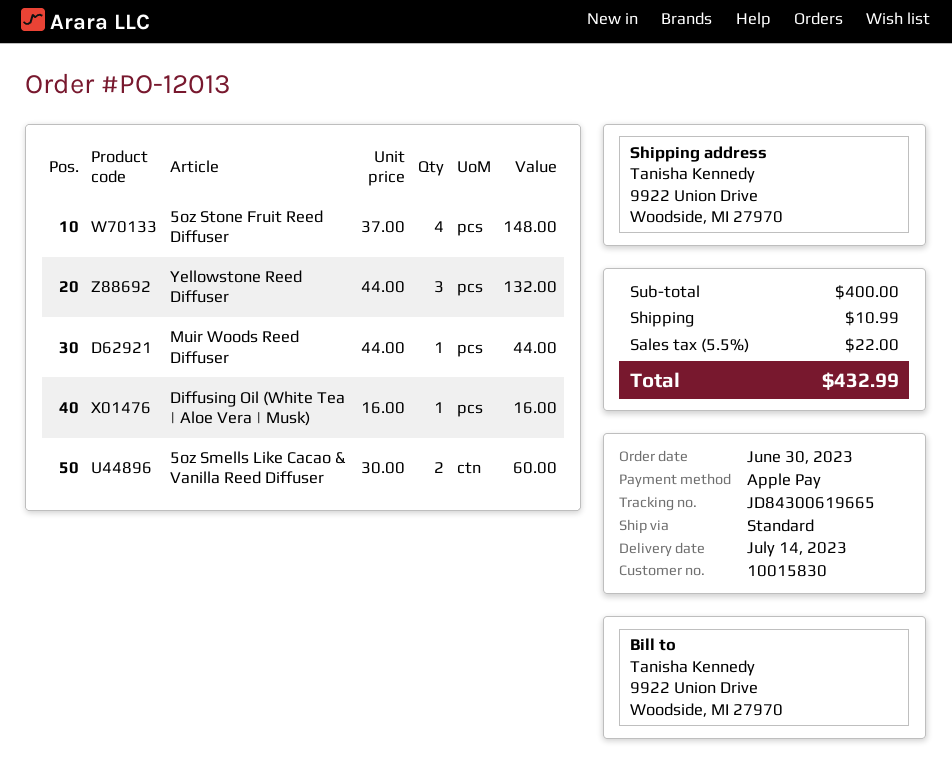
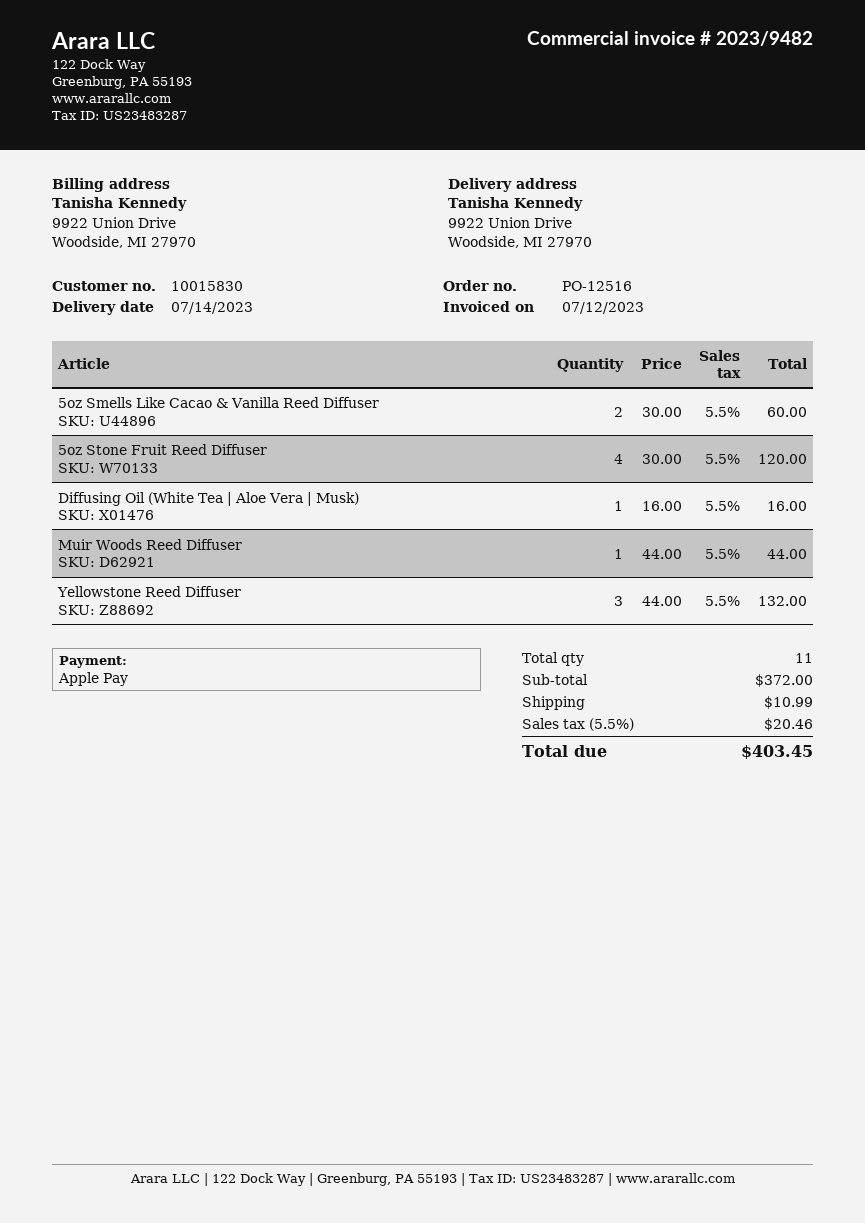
order number: PO-12013 -> PO-12516
5oz Stone Fruit Reed Diffuser: 4 x 37.00 = 148.00 -> 4 x 30.00 = 120.00
subtotal: 400.00 -> 372.00
tax: 5.5% = 22.00 -> 5.5% = 20.46
total: 432.99 -> 403.45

---+---

◆ **Work task**: Please copy the entries in full. Leave each image out.

◆ **Exercise result**:
order number: PO-12013 -> PO-12516
5oz Stone Fruit Reed Diffuser: 4 x 37.00 = 148.00 -> 4 x 30.00 = 120.00
subtotal: 400.00 -> 372.00
tax: 5.5% = 22.00 -> 5.5% = 20.46
total: 432.99 -> 403.45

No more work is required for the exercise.